-- RAW DATA follows --

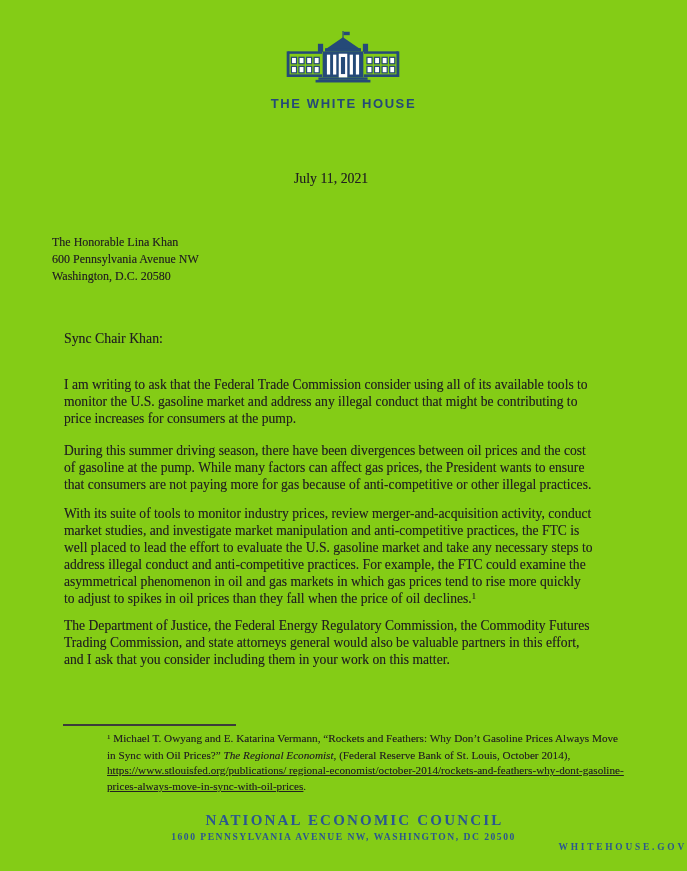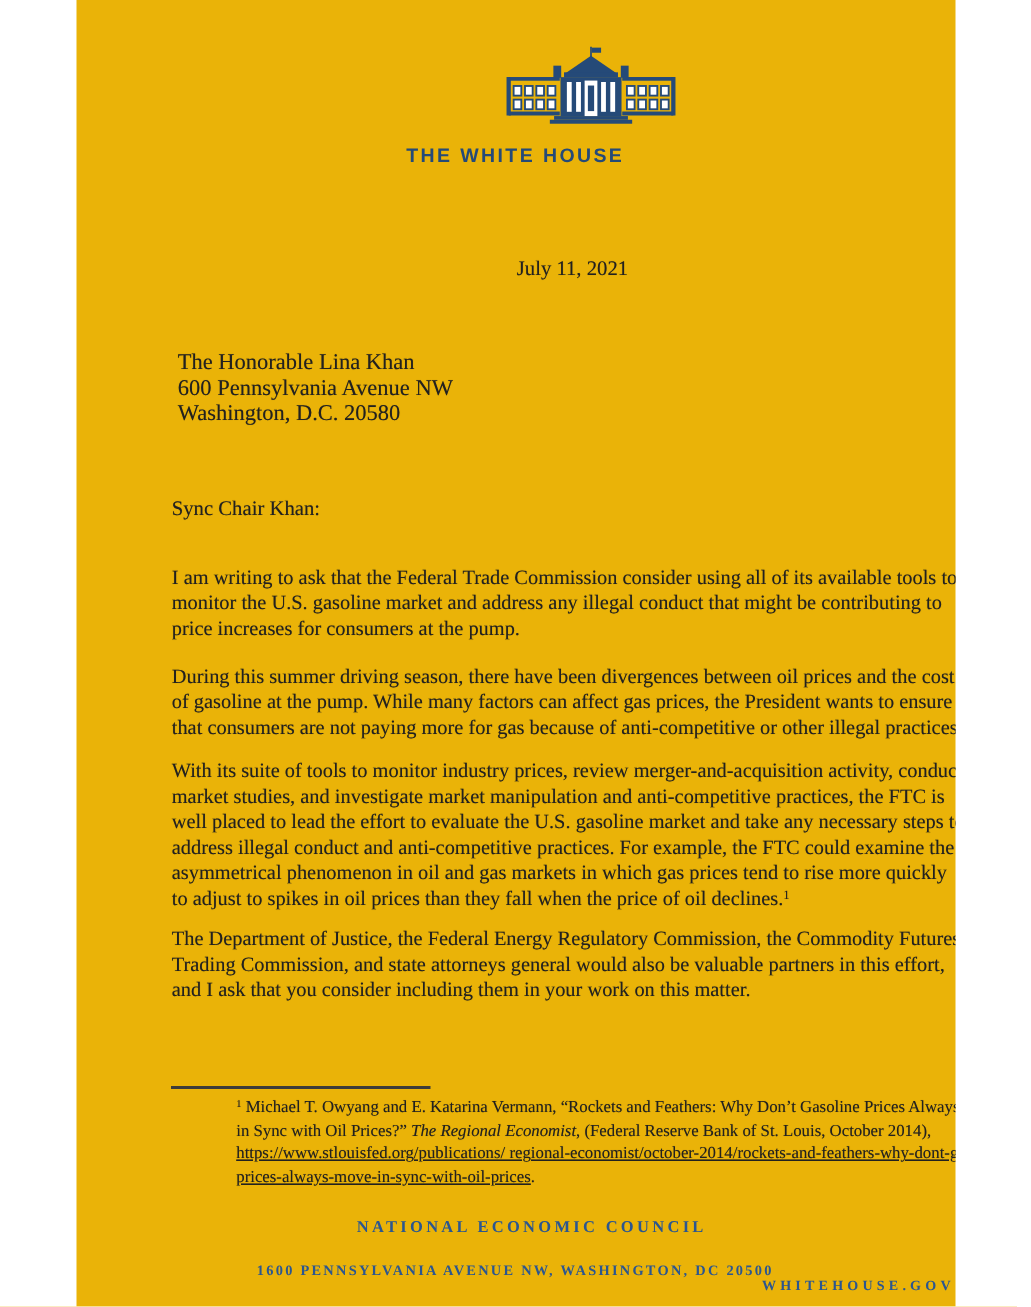--- a/index.html
+++ b/index.html
@@ -3,22 +3,22 @@
 <meta charset="utf-8">
 <style>
   :root{
     --navy:#254a78;
     --footer_blue:#2b5690;
     --ink:#22211f;
   }
   html,body{margin:0;padding:0;background:#ffffff;}
   .page{
     position:relative;
-    width:586px;height:871px;
-    background:#eab308;
+    width:687px;height:871px;
+    background:#84cc16;
     margin:0 auto;
     font-family:"Liberation Serif", serif;
     color:var(--ink);
     overflow:hidden;
   }
   .scan-text{ text-shadow:0 0 0.5px rgba(40,40,40,0.45); }
 
   
   .logo{position:absolute;left:286px;top:31px;color:var(--navy);}
   .wh-title{
@@ -27,21 +27,21 @@
     font-size:13px;letter-spacing:1.6px;color:var(--navy);
   }
   .wh-sub{
     position:absolute;top:113px;left:0;right:0;text-align:center;
     font-family:"Liberation Sans", sans-serif;font-weight:bold;
     font-size:7.8px;letter-spacing:1.1px;color:var(--navy);
   }
 
   
   .date{position:absolute;left:294px;top:171px;font-size:13.8px;}
-  .recipient{position:absolute;left:68px;top:234px;font-size:15px;line-height:16.8px;font-family:Liberation Serif, serif;}
+  .recipient{position:absolute;left:52px;top:234px;font-size:12px;line-height:16.8px;font-family:Liberation Serif, serif;}
   .salutation{position:absolute;left:64px;top:331px;font-size:13.8px;}
   .para{
     position:absolute;left:64px;width:582px;
     font-size:13.6px;line-height:17.1px;
     white-space:pre-line;
   }
   .p1{top:362px;} .p2{top:428px;} .p3{top:491px;} .p4{top:603px;}
   sup{
     font-size:0.62em;
     vertical-align:baseline;position:relative;top:-0.5em;
@@ -53,21 +53,21 @@
     position:absolute;left:63px;top:731px;width:580px;
     font-size:11.2px;line-height:15.2px;white-space:pre-line;margin-left:44px;
   }
   .fn-link{color:inherit;text-decoration:underline;cursor:pointer;}
 
   
   .footer{
     position:absolute;left:0;right:0;top:812px;text-align:center;
     font-family:"Liberation Serif", serif;font-weight:bold;color:var(--footer_blue);
   }
-  .f1{font-size:11px;letter-spacing:2.2px;margin-bottom:18px;padding-left:22px;}
+  .f1{font-size:15px;letter-spacing:2.2px;margin-bottom:2px;padding-left:22px;}
   .f2{font-size:9.6px;letter-spacing:1.5px;margin-bottom:0;}
   .f3{font-size:9.4px;letter-spacing:2.8px;text-align:right;}
 </style>
 </head>
 <body>
 
 <div class="page">
 
   <div class="logo">
     <svg viewBox="0 0 120 56" width="114" height="53" aria-hidden="true">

-- RAW DATA concluded --

ABOUT THIS TASK
Will you restate every entry word for word and omit the images?

EXERCISE SOLUTION
--- a/index.html
+++ b/index.html
@@ -3,22 +3,22 @@
 <meta charset="utf-8">
 <style>
   :root{
     --navy:#254a78;
     --footer_blue:#2b5690;
     --ink:#22211f;
   }
   html,body{margin:0;padding:0;background:#ffffff;}
   .page{
     position:relative;
-    width:586px;height:871px;
-    background:#eab308;
+    width:687px;height:871px;
+    background:#84cc16;
     margin:0 auto;
     font-family:"Liberation Serif", serif;
     color:var(--ink);
     overflow:hidden;
   }
   .scan-text{ text-shadow:0 0 0.5px rgba(40,40,40,0.45); }
 
   
   .logo{position:absolute;left:286px;top:31px;color:var(--navy);}
   .wh-title{
@@ -27,21 +27,21 @@
     font-size:13px;letter-spacing:1.6px;color:var(--navy);
   }
   .wh-sub{
     position:absolute;top:113px;left:0;right:0;text-align:center;
     font-family:"Liberation Sans", sans-serif;font-weight:bold;
     font-size:7.8px;letter-spacing:1.1px;color:var(--navy);
   }
 
   
   .date{position:absolute;left:294px;top:171px;font-size:13.8px;}
-  .recipient{position:absolute;left:68px;top:234px;font-size:15px;line-height:16.8px;font-family:Liberation Serif, serif;}
+  .recipient{position:absolute;left:52px;top:234px;font-size:12px;line-height:16.8px;font-family:Liberation Serif, serif;}
   .salutation{position:absolute;left:64px;top:331px;font-size:13.8px;}
   .para{
     position:absolute;left:64px;width:582px;
     font-size:13.6px;line-height:17.1px;
     white-space:pre-line;
   }
   .p1{top:362px;} .p2{top:428px;} .p3{top:491px;} .p4{top:603px;}
   sup{
     font-size:0.62em;
     vertical-align:baseline;position:relative;top:-0.5em;
@@ -53,21 +53,21 @@
     position:absolute;left:63px;top:731px;width:580px;
     font-size:11.2px;line-height:15.2px;white-space:pre-line;margin-left:44px;
   }
   .fn-link{color:inherit;text-decoration:underline;cursor:pointer;}
 
   
   .footer{
     position:absolute;left:0;right:0;top:812px;text-align:center;
     font-family:"Liberation Serif", serif;font-weight:bold;color:var(--footer_blue);
   }
-  .f1{font-size:11px;letter-spacing:2.2px;margin-bottom:18px;padding-left:22px;}
+  .f1{font-size:15px;letter-spacing:2.2px;margin-bottom:2px;padding-left:22px;}
   .f2{font-size:9.6px;letter-spacing:1.5px;margin-bottom:0;}
   .f3{font-size:9.4px;letter-spacing:2.8px;text-align:right;}
 </style>
 </head>
 <body>
 
 <div class="page">
 
   <div class="logo">
     <svg viewBox="0 0 120 56" width="114" height="53" aria-hidden="true">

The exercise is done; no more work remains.